The genus Myanophis contains a single species. It is not considered dangerous to humans.

About mud snakes

Myanophis is a rare Southeast Asian mud snake known from a single described species in the rear-fanged family Homalopsidae.

Myanophis is a small genus in the family Homalopsidae, the Indo-Australian mud snakes and water snakes. The family groups roughly 50 to 60 mostly aquatic and semi-aquatic species that live in fresh water, brackish estuaries, mangroves, mud flats, and rice paddies across South and Southeast Asia and northern Australia. Myanophis is one of the more obscure members, represented in our database by a single species and described from the lowlands of Myanmar, which gives the genus its name. Because so few specimens are known, much of what can be said about it rests on the well-studied biology of the family as a whole rather than on detailed observations of this one snake.

Like other homalopsids, members of this genus are built for life in and around water. The family is recognized by eyes and nostrils set high on the head, nostrils that can close with valves to keep out water and mud, and smooth or weakly keeled scales over a stout body. These are not snakes most people will encounter, and they are easy to confuse with other small aquatic snakes in the same wetlands, so confident identification of a single specimen in the field is difficult and best left to a herpetologist working from locality and scale detail.

Homalopsids are rear-fanged and mildly venomous, with enlarged grooved teeth at the back of the upper jaw and a Duvernoy's gland that aids in subduing the fish, frogs, and crustaceans that make up their diet. Most are harmless to people and many give live birth rather than laying eggs. Even so, the venom and natural history of Myanophis specifically are not well documented, so the honest position is to treat any wild snake as potentially capable of a bite and not to handle it.
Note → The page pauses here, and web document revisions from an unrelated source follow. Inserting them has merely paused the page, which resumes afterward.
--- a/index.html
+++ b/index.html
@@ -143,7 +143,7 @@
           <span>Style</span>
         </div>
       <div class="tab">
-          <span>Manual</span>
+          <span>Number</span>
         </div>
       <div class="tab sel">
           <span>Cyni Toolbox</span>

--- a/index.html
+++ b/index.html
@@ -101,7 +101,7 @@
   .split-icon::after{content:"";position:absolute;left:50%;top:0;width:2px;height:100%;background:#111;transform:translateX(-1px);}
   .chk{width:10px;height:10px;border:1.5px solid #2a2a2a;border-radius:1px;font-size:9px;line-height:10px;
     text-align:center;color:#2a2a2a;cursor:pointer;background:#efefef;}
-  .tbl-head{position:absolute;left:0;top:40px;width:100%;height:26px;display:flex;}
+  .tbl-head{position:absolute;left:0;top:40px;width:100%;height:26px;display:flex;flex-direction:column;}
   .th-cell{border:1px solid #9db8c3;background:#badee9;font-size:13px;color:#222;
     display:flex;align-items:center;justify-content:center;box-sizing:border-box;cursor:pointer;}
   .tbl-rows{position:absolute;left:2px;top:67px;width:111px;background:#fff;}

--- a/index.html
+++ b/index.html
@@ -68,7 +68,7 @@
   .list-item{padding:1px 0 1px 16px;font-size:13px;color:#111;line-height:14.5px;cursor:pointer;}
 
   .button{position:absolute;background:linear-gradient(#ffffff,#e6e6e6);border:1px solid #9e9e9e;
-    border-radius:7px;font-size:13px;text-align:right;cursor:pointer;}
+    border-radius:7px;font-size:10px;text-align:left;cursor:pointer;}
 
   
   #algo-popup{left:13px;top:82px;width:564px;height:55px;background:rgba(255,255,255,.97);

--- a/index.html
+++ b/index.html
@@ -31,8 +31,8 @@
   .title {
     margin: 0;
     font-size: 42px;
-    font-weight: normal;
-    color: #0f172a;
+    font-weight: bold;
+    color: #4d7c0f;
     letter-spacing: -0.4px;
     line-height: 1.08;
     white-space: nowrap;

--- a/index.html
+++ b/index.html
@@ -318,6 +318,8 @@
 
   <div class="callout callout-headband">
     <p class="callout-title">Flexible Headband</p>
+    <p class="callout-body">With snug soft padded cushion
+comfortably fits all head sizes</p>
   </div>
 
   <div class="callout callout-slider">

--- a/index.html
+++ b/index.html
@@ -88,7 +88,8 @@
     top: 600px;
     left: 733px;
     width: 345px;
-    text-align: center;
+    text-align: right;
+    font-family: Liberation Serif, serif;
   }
If a bite occurs, do not attempt field treatment; seek medical care promptly and contact US Poison Control at 1-800-222-1222 or your local emergency services.

Myanophis belongs to the Homalopsidae family (Mud & water snakes). Aquatic, mud-dwelling snakes with upward-facing eyes and nostrils. Stout, often drab snakes with upturned nostrils, found in or near muddy water.

Danger: Rear-fanged with mild venom; not considered dangerous to humans.